Excerpt:
Named after the street on which it is sited, the Heidelberg
Project is first and foremost a dynamic bricolage of
the city’s abandoned objects. These are collected, painted
in a myriad of colours and subsequently fixed to trees,
nailed to houses, sited in gardens, or piled high in
heaps along the roadside. Cars and car parts, dolls,
plastic toys, soft toys, a boat, shoes, tyres, road
signs and vacuum cleaners all make their way into this
growing, evolving project. Inclusion of these objects
discarded by the city’s inhabitants results in an environment
that is both dependent on and reflective of the city
– a city which despite its troubles is still inextricably
linked to the car. Thus the visitor can see a fence
decorated with
hub-caps, a car painted up with the words ‘Art Rules’,
another decorated with painted circles, and a series
of car bonnets adorned with stylised, brightly painted
faces. In short, the car is omnipresent, its influence
felt along every stretch of the Heidelberg Project.

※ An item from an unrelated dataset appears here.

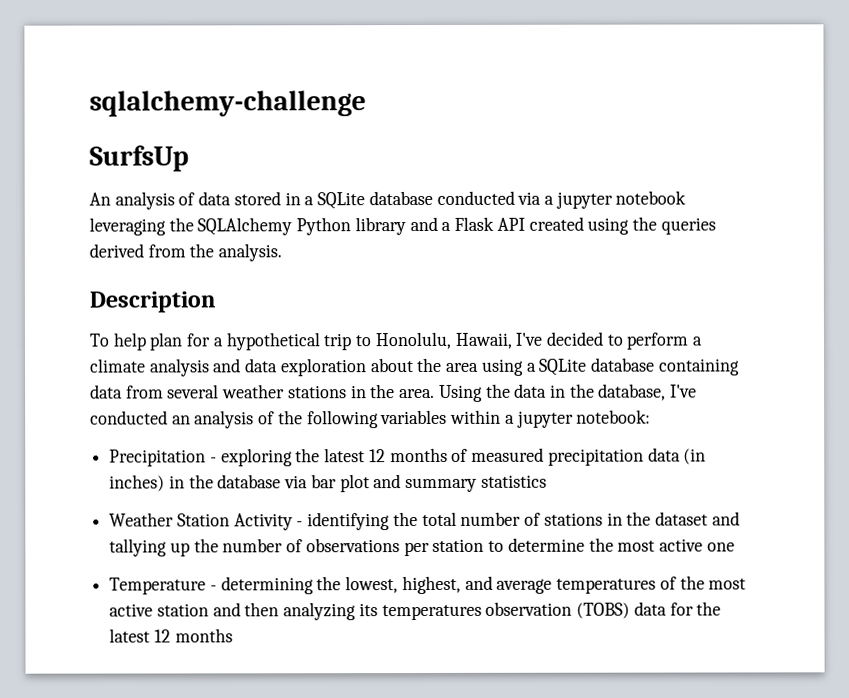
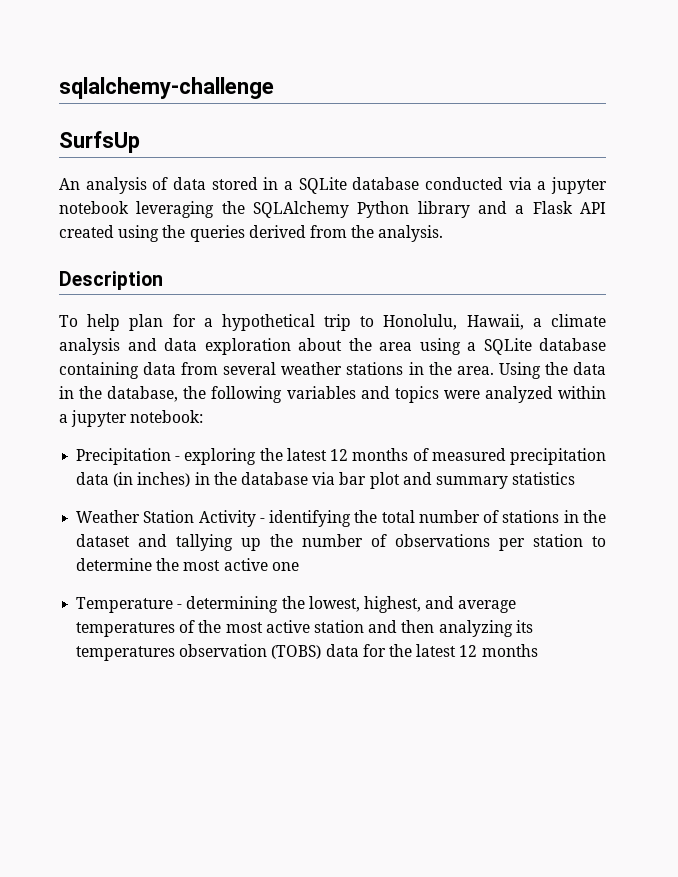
- To help plan for a hypothetical trip to Honolulu, Hawaii, I've decided to perform a climate analysis and data exploration about the area using a SQLite database containing data from several weather stations in the area.
+ To help plan for a hypothetical trip to Honolulu, Hawaii, a climate analysis and data exploration about the area using a SQLite database containing data from several weather stations in the area.
- Using the data in the database, I've conducted an analysis of the following variables within a jupyter notebook:
+ Using the data in the database, the following variables and topics were analyzed within a jupyter notebook:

It is the car culture, so central to Detroit, that firmly
roots the work to its host city. Making sense and use
of the materials that surround him in abundance, Guyton
works on the junk that the city so readily discards,
and creates this inherent link with Detroit’s history
and culture.
The article as it appears in Raw
Vision magazine.
You may click on the first two pages for a larger image.
To read the rest of this article, buy
Raw Vision #54.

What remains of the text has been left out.